We found that 95% spectral edge frequency was fewer than 10 Hz and less than 13.5 Hz, indicating the threshold to differentiate intraoperative and pre-arousal state [10]. The density spectral array trend also indicates the predominance of slow EEG waves, suggesting that the patient was in the deep anesthesia state.

These findings showed that there is a possibility of misinterpreting the depth of anesthesia from PSI values alone, which could have dire consequences in overdosing general anesthetics, if anesthesiologists cling to pEEG-derived values without discretion or critical thinking. On the other hand, other parameters of such raw EEG waveforms, SEF, and DSA demonstrated that the patient was in a state of deep sedation when IABP worked during CPB despite falsely high PSI values.

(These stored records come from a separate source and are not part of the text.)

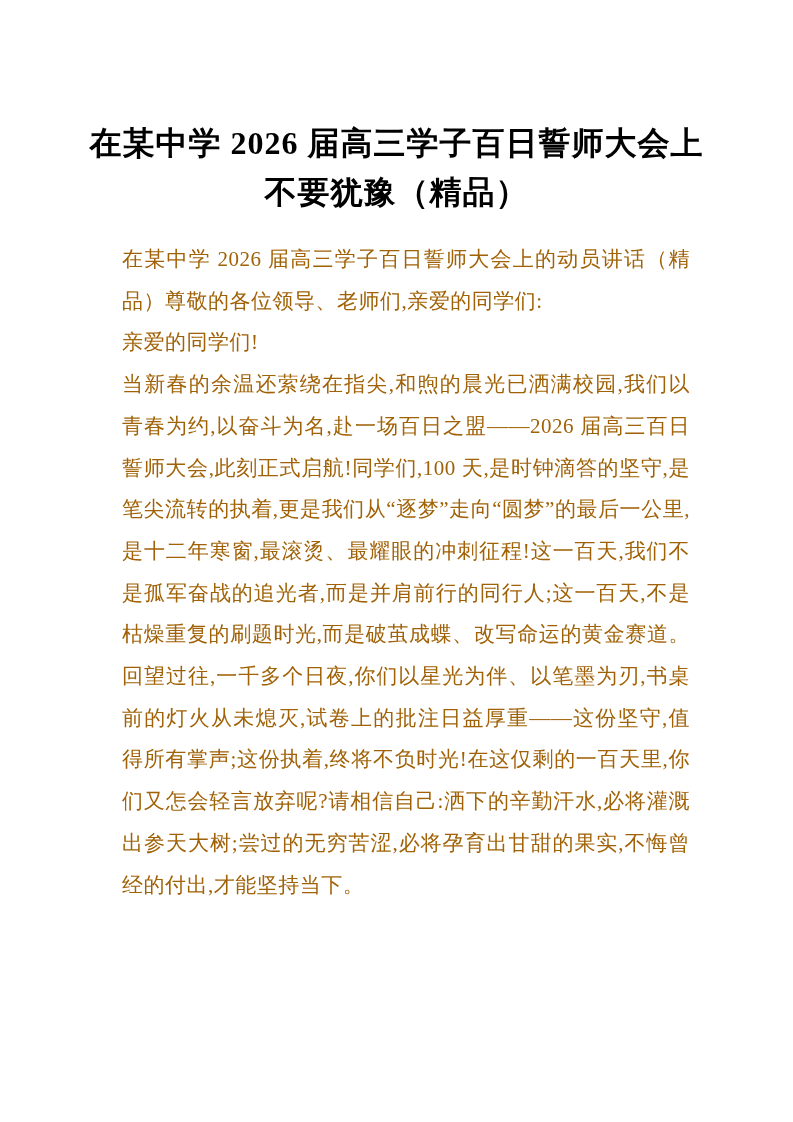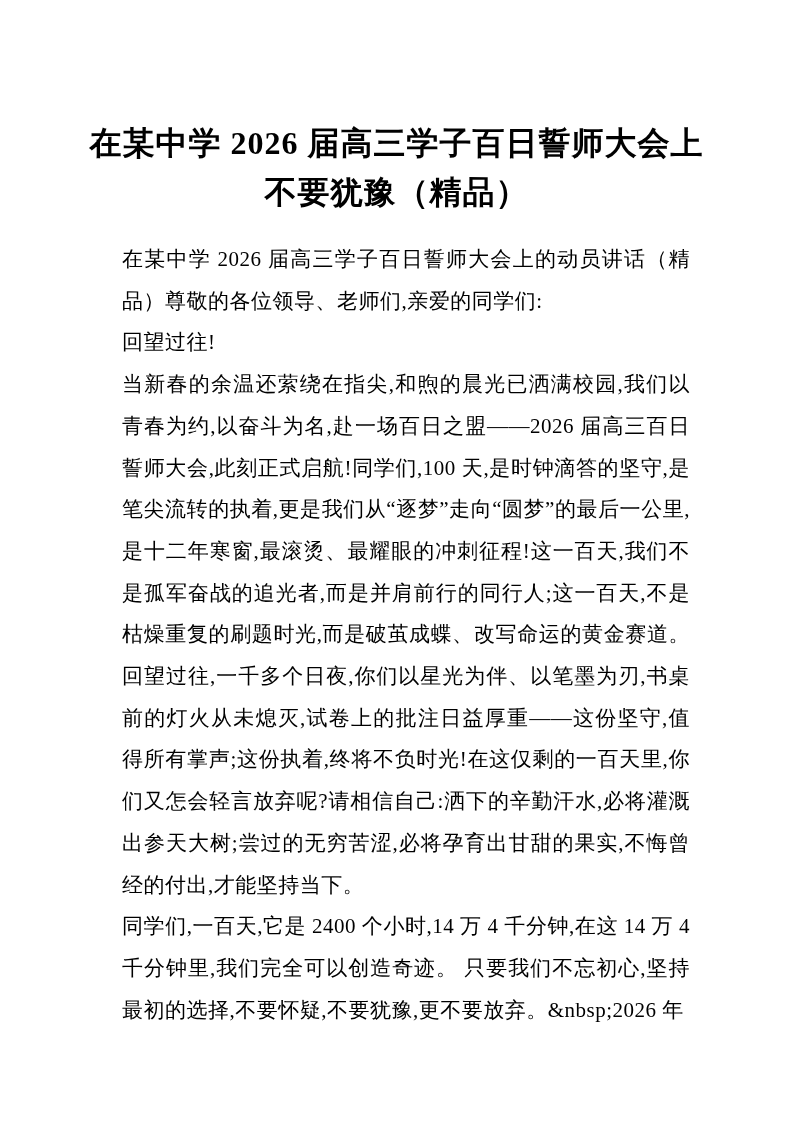"在某中学 2026" .doc-body { color: #000000 -> #a16207 }
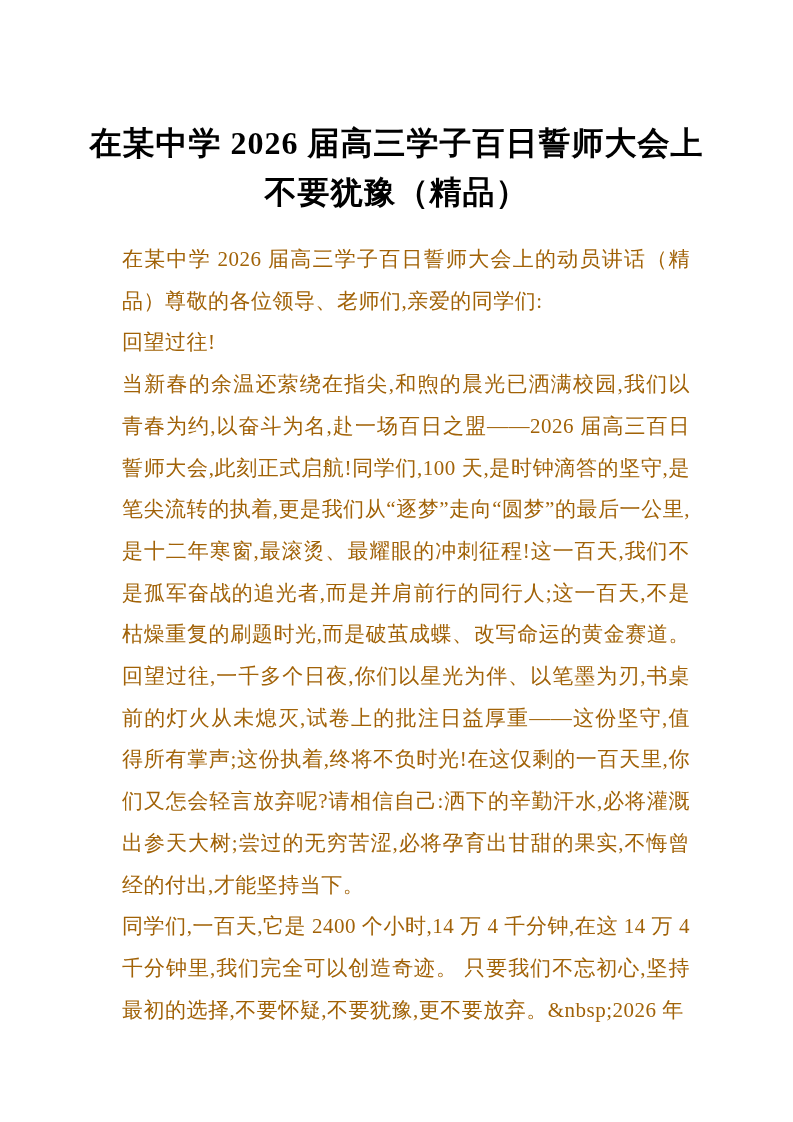"回望过往!" p { text: 回望过往 -> 亲爱的同学们 }
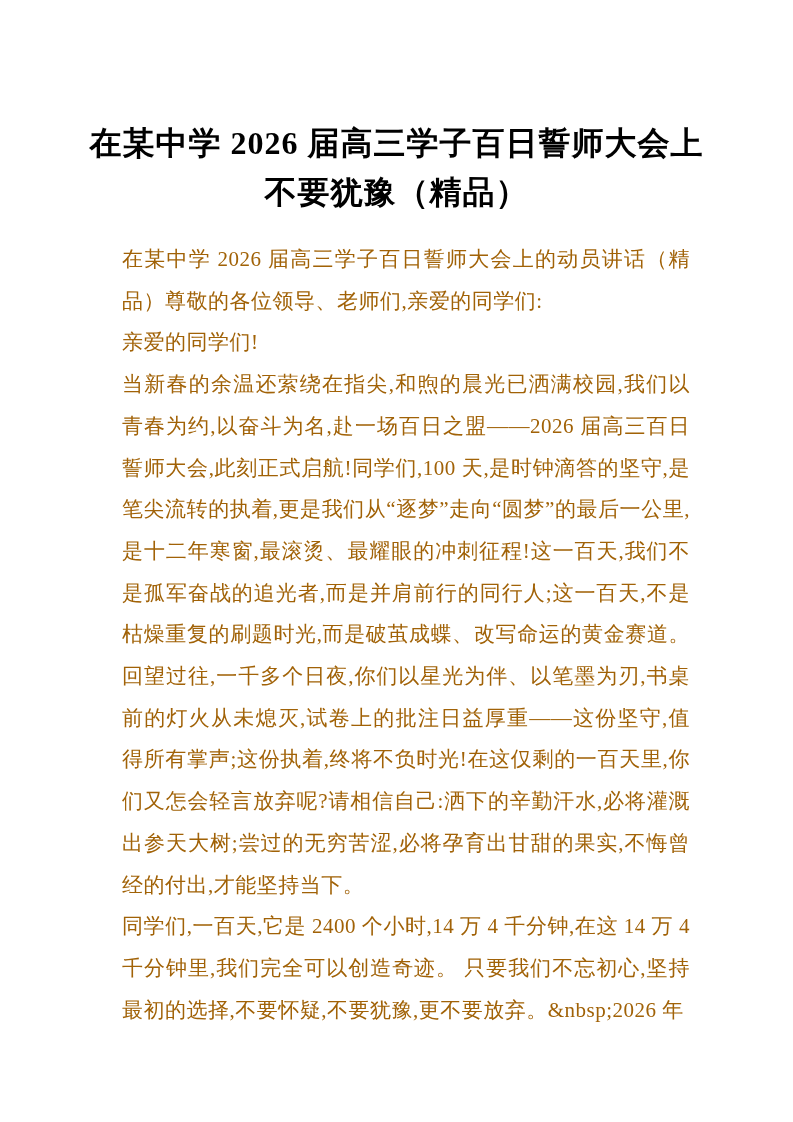"同学们,一百天,它是 2400 个小时,14 万 4" p { html: <p>同学们,一百天,它是 2400 个小时,14 万 4 千分钟,在这 14 万 4 千分钟里,我们完全可以创造奇迹。 只要我们不忘初心,坚持最初的选择,不要怀疑,不要犹豫,更不要放弃。&amp;nbsp;2026 年</p> -> none }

The anesthesiologist should understand the changes in raw EEG expected during general anesthesia as well as the sources of non-EEG artifact and the unusual EEG waveforms that might occur. Additionally, for evaluating the depth of anesthesia properly, it is important to judge comprehensively, using the parameters of brain function monitoring, not only PSI values but also the waveforms of EEG, SEF, and DSA.